Heavy drinking can destroy heart health

By HSC Staff Writer • Published: August 7th, 2008
Category: Health in a Heartbeat

From that “Animal House”-inspired toga party you hosted in college to one too many happy hour cocktails after work, it’s no secret excessive drinking is unhealthy at any age.

But now there’s even more evidence that heavy drinking throughout your lifetime can damage your heart, especially if you’re a woman, or a college student.

Research presented at the American Society of Hypertension reveals women who have more than fourteen drinks per week are more likely to develop enlarged hearts, posing a greater risk for heart attack or stroke.

Researchers studied two-hundred middle-aged men and women and grouped them into three categories: nondrinkers, moderate drinkers and heavy drinkers.

Twenty percent of women were considered heavy drinkers and showed cardiovascular risk factors like an enlarged heart.

Men who were the heaviest drinkers had high blood pressure and stiffening of the arteries.

But college co-eds with beer bellies also beware.

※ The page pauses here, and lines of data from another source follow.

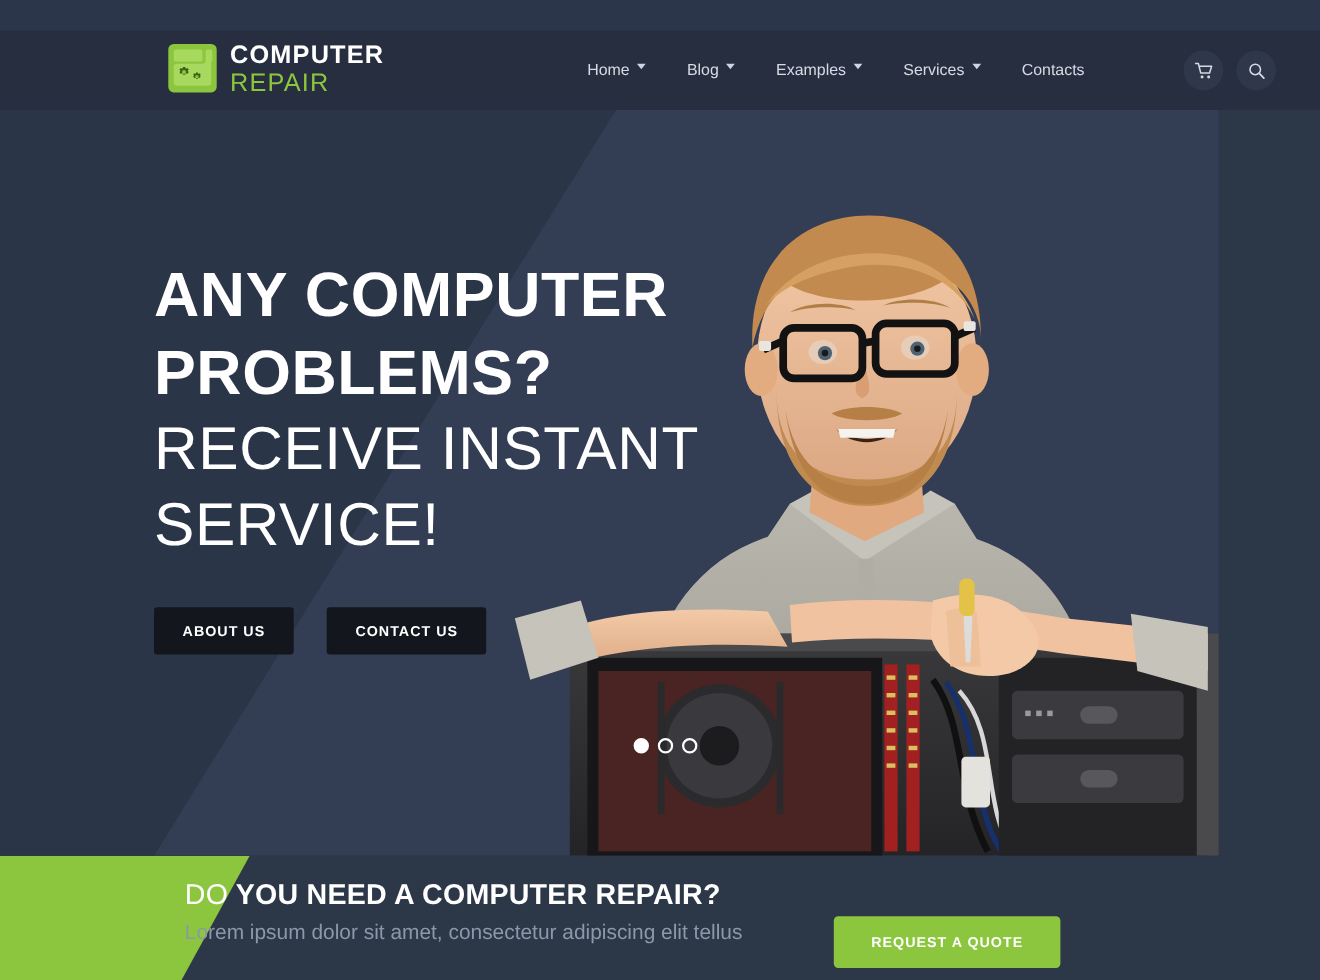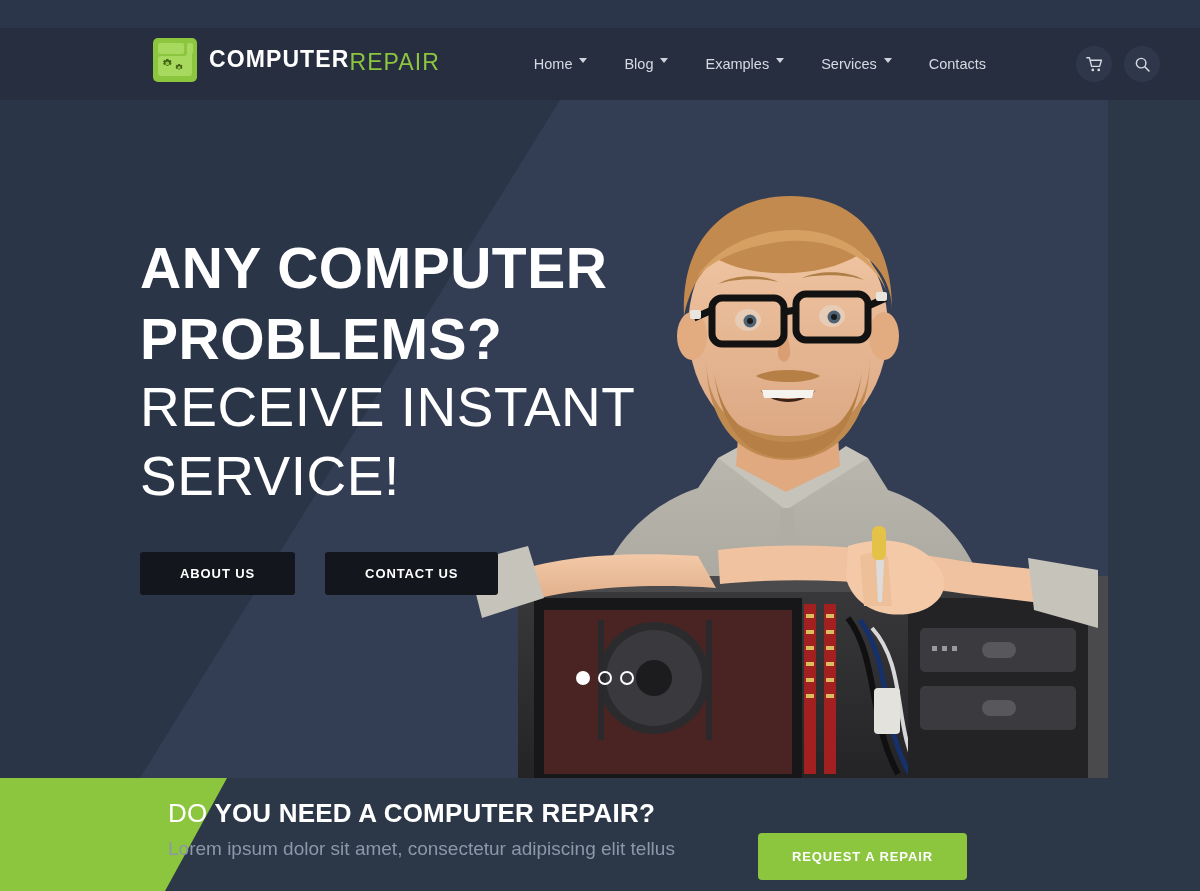--- a/index.html
+++ b/index.html
@@ -23,21 +23,21 @@
     background:#262e40;
     display:flex; align-items:center;
   }
   .logo-wrap {
     position:absolute; left:152px; top:8px;
     display:flex; align-items:center; gap:11px;
   }
   .logo-mark {
     width:46px; height:48px; position:relative; flex:none;
   }
-  .logo-text { display:flex; flex-direction:row; line-height:1; padding-top:2px; }
+  .logo-text { display:flex; flex-direction:column; line-height:1; padding-top:2px; }
   .logo-top {
     font-size:23px; font-weight:bold; color:#ffffff; letter-spacing:1.1px;
   }
   .logo-bottom {
     font-size:23px; font-weight:300; color:#8cc63e; letter-spacing:1.1px; margin-top:3px;
   }
 
   .nav {
     position:absolute; right:196px; top:0; height:72px;
     display:flex; align-items:center; gap:0px;
@@ -73,21 +73,21 @@
   .hero-content { position:absolute; left:140px; top:140px; width:560px; z-index:5; }
   .h-line { color:#ffffff; letter-spacing:0.5px; }
   .h1 { font-size:57px; font-weight:bold; line-height:1.0; }
   .h2 { font-size:57px; font-weight:bold; line-height:1.0; color:#ffffff; margin-top:14px; }
   .h3 { font-size:55px; font-weight:300; line-height:1.0; margin-top:12px; }
   .h4 { font-size:55px; font-weight:300; line-height:1.0; margin-top:14px; }
 
   .hero-btns { display:flex; gap:30px; margin-top:48px; }
   .btn-dark {
     background:#13161c; color:#ffffff; font-size:13px; font-weight:bold;
-    letter-spacing:0.9px; padding:14px 40px; border:none; border-radius:3px;
+    letter-spacing:0.9px; padding:14px 26px; border:none; border-radius:3px;
     cursor:pointer; font-family:"Liberation Sans", sans-serif;
   }
 
   .dots { position:absolute; left:576px; top:571px; display:flex; gap:8px; z-index:6; }
   .dot { width:14px; height:14px; border-radius:50%; border:2px solid #ffffff; cursor:pointer; }
   .dot.active { background:#ffffff; }
 
   
   .person { position:absolute; right:0px; bottom:0px; width:640px; height:620px; z-index:3; }
 
@@ -335,15 +335,15 @@
       <polygon points="0,0 227,0 165,113 0,113" fill="#8cc63e"></polygon>
     </svg>
     <div class="bottom-text">
       <div class="bt-title">
         <span class="thin">DO</span><span> </span><span>YOU NEED A COMPUTER REPAIR?</span>
       </div>
       <div class="bt-sub">Lorem ipsum dolor sit amet, consectetur adipiscing elit tellus</div>
     </div>
   </div>
 
-  <button class="btn-green">REQUEST A REPAIR</button>
+  <button class="btn-green">REQUEST A QUOTE</button>
 
 </div>
 
 </body></html>

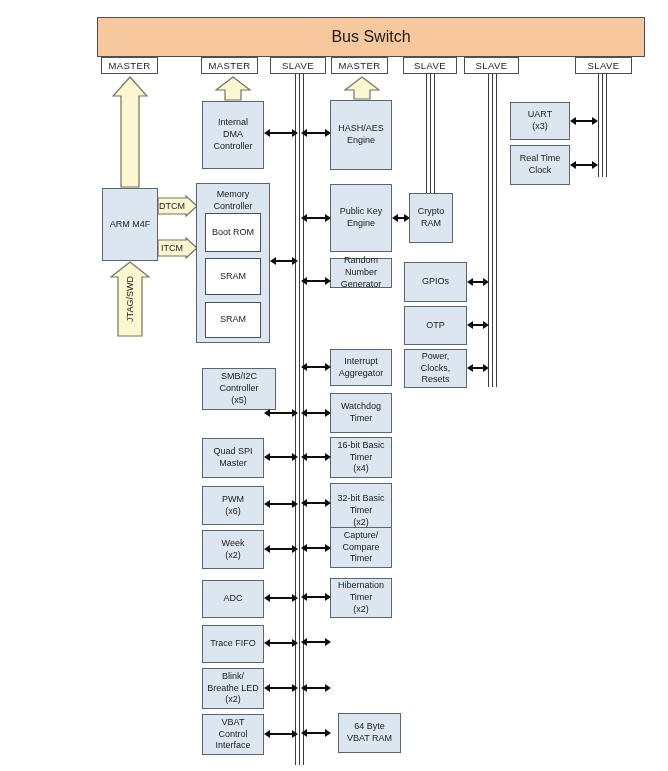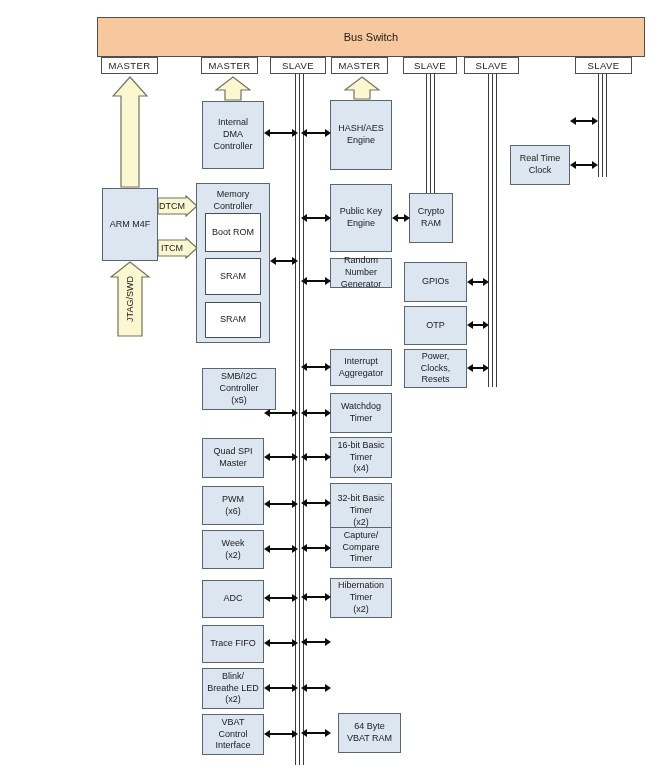--- a/index.html
+++ b/index.html
@@ -5,21 +5,21 @@
   html,body{margin:0;padding:0;background:#fff;}
   .stage{
     position:relative;width:668px;height:771px;background:#fff;
     font-family:"Liberation Sans",sans-serif;color:var(--text-color,#1a1a1a);
     overflow:hidden;
   }
   .bar{
     position:absolute;background:var(--bus-switch-fill,#F7C79D);
     border:1.5px solid #4f4f4f;box-sizing:border-box;
     display:flex;align-items:center;justify-content:center;
-    font-size:11px;
+    font-size:16px;
   }
   .port{
     position:absolute;top:57px;height:17px;background:var(--port-fill,#fff);
     border:1px solid #4f4f4f;box-sizing:border-box;
     display:flex;align-items:center;justify-content:center;
     font-size:9.5px;letter-spacing:.4px;
   }
   .bus{
     position:absolute;width:9px;
     background:linear-gradient(90deg,var(--line-color,#3c3c3c) 0 1px,transparent 1px 4px,var(--line-color,#3c3c3c) 4px 5px,transparent 5px 8px,var(--line-color,#3c3c3c) 8px 9px);
@@ -126,20 +126,22 @@
   <div class="blk" style="left:330px;top:258px;width:62px;height:30px">Random
 Number
 Generator</div>
 
   <div class="blk" style="left:404px;top:262px;width:63px;height:40px">GPIOs</div>
   <div class="blk" style="left:404px;top:349px;width:63px;height:39px">Power,
 Clocks,
 Resets</div>
   <div class="blk" style="left:404px;top:306px;width:63px;height:39px">OTP</div>
 
+  <div class="blk" style="left:510px;top:102px;width:60px;height:38px">UART
+(x3)</div>
   <div class="blk" style="left:330px;top:349px;width:62px;height:37px">Interrupt
 Aggregator</div>
 
   <div class="blk" style="left:510px;top:145px;width:60px;height:40px">Real Time
 Clock</div>
   <div class="blk" style="left:330px;top:393px;width:62px;height:40px">Watchdog
 Timer</div>
   <div class="blk" style="left:330px;top:437px;width:62px;height:41px">16-bit Basic
 Timer
 (x4)</div>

Research from the American Heart Association suggests that college students who are heavy drinkers can double levels of C-reactive protein [C-R-P] in their bodies. The protein is a biological marker for inflammation that are associated with a higher risk of cardiovascular problems like heart attack and hardening of the arteries.

Although C-R-P may indicate cardiovascular problems, levels can also fluctuate with the common cold, smoking or having diabetes.

More long-term studies are needed to explore this relationship and to further identify if heavy drinking in college can set you up for poor heart health later in life.